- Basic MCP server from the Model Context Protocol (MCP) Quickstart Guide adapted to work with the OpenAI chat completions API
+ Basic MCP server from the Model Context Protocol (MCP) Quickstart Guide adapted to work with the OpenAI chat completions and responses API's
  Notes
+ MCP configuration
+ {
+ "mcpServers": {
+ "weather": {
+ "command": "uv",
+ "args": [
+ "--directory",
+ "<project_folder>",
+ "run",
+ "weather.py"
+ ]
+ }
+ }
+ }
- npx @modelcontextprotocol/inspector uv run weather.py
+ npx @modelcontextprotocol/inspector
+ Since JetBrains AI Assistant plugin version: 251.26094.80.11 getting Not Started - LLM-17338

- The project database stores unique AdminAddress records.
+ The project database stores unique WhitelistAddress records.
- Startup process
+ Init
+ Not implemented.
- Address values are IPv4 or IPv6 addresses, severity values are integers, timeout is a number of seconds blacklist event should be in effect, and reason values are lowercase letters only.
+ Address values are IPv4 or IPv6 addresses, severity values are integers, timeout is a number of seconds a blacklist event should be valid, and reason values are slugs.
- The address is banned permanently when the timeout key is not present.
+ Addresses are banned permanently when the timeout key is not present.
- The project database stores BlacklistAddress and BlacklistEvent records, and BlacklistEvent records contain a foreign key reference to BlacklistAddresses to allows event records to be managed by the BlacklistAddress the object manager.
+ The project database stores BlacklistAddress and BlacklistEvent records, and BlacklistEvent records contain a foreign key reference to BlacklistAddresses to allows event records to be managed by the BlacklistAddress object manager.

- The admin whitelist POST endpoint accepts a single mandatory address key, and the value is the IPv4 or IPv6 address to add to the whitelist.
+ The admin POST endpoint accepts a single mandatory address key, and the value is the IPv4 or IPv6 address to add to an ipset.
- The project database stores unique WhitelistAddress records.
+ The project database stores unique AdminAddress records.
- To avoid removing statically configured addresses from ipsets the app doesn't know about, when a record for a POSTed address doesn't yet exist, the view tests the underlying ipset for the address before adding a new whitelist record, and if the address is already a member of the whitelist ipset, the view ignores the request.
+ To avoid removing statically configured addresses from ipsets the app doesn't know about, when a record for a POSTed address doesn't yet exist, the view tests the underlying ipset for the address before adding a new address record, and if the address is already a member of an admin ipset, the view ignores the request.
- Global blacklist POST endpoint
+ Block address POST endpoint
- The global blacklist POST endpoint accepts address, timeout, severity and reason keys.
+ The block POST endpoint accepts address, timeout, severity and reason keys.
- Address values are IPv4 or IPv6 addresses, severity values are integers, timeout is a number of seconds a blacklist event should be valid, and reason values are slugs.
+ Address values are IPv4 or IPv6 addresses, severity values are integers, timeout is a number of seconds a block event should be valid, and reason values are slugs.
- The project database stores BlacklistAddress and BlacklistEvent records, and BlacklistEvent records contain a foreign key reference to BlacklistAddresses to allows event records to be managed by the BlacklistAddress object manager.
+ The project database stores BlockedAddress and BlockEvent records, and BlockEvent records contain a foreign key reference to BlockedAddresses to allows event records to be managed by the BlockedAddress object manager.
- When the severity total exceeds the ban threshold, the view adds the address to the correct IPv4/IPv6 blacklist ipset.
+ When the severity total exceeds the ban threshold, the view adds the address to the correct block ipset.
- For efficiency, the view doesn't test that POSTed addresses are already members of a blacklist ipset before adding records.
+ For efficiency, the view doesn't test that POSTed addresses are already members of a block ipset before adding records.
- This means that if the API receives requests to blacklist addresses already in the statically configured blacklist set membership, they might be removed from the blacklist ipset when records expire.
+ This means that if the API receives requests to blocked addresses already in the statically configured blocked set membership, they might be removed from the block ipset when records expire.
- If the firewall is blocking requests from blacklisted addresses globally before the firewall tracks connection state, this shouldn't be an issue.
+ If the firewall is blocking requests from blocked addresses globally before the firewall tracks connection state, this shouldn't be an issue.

> **Work request**: Reproduce the material exactly, and keep every line as it is.

> **Solution for this task**:
- Basic MCP server from the Model Context Protocol (MCP) Quickstart Guide adapted to work with the OpenAI chat completions API
+ Basic MCP server from the Model Context Protocol (MCP) Quickstart Guide adapted to work with the OpenAI chat completions and responses API's
  Notes
+ MCP configuration
+ {
+ "mcpServers": {
+ "weather": {
+ "command": "uv",
+ "args": [
+ "--directory",
+ "<project_folder>",
+ "run",
+ "weather.py"
+ ]
+ }
+ }
+ }
- npx @modelcontextprotocol/inspector uv run weather.py
+ npx @modelcontextprotocol/inspector
+ Since JetBrains AI Assistant plugin version: 251.26094.80.11 getting Not Started - LLM-17338

- The project database stores unique AdminAddress records.
+ The project database stores unique WhitelistAddress records.
- Startup process
+ Init
+ Not implemented.
- Address values are IPv4 or IPv6 addresses, severity values are integers, timeout is a number of seconds blacklist event should be in effect, and reason values are lowercase letters only.
+ Address values are IPv4 or IPv6 addresses, severity values are integers, timeout is a number of seconds a blacklist event should be valid, and reason values are slugs.
- The address is banned permanently when the timeout key is not present.
+ Addresses are banned permanently when the timeout key is not present.
- The project database stores BlacklistAddress and BlacklistEvent records, and BlacklistEvent records contain a foreign key reference to BlacklistAddresses to allows event records to be managed by the BlacklistAddress the object manager.
+ The project database stores BlacklistAddress and BlacklistEvent records, and BlacklistEvent records contain a foreign key reference to BlacklistAddresses to allows event records to be managed by the BlacklistAddress object manager.

- The admin whitelist POST endpoint accepts a single mandatory address key, and the value is the IPv4 or IPv6 address to add to the whitelist.
+ The admin POST endpoint accepts a single mandatory address key, and the value is the IPv4 or IPv6 address to add to an ipset.
- The project database stores unique WhitelistAddress records.
+ The project database stores unique AdminAddress records.
- To avoid removing statically configured addresses from ipsets the app doesn't know about, when a record for a POSTed address doesn't yet exist, the view tests the underlying ipset for the address before adding a new whitelist record, and if the address is already a member of the whitelist ipset, the view ignores the request.
+ To avoid removing statically configured addresses from ipsets the app doesn't know about, when a record for a POSTed address doesn't yet exist, the view tests the underlying ipset for the address before adding a new address record, and if the address is already a member of an admin ipset, the view ignores the request.
- Global blacklist POST endpoint
+ Block address POST endpoint
- The global blacklist POST endpoint accepts address, timeout, severity and reason keys.
+ The block POST endpoint accepts address, timeout, severity and reason keys.
- Address values are IPv4 or IPv6 addresses, severity values are integers, timeout is a number of seconds a blacklist event should be valid, and reason values are slugs.
+ Address values are IPv4 or IPv6 addresses, severity values are integers, timeout is a number of seconds a block event should be valid, and reason values are slugs.
- The project database stores BlacklistAddress and BlacklistEvent records, and BlacklistEvent records contain a foreign key reference to BlacklistAddresses to allows event records to be managed by the BlacklistAddress object manager.
+ The project database stores BlockedAddress and BlockEvent records, and BlockEvent records contain a foreign key reference to BlockedAddresses to allows event records to be managed by the BlockedAddress object manager.
- When the severity total exceeds the ban threshold, the view adds the address to the correct IPv4/IPv6 blacklist ipset.
+ When the severity total exceeds the ban threshold, the view adds the address to the correct block ipset.
- For efficiency, the view doesn't test that POSTed addresses are already members of a blacklist ipset before adding records.
+ For efficiency, the view doesn't test that POSTed addresses are already members of a block ipset before adding records.
- This means that if the API receives requests to blacklist addresses already in the statically configured blacklist set membership, they might be removed from the blacklist ipset when records expire.
+ This means that if the API receives requests to blocked addresses already in the statically configured blocked set membership, they might be removed from the block ipset when records expire.
- If the firewall is blocking requests from blacklisted addresses globally before the firewall tracks connection state, this shouldn't be an issue.
+ If the firewall is blocking requests from blocked addresses globally before the firewall tracks connection state, this shouldn't be an issue.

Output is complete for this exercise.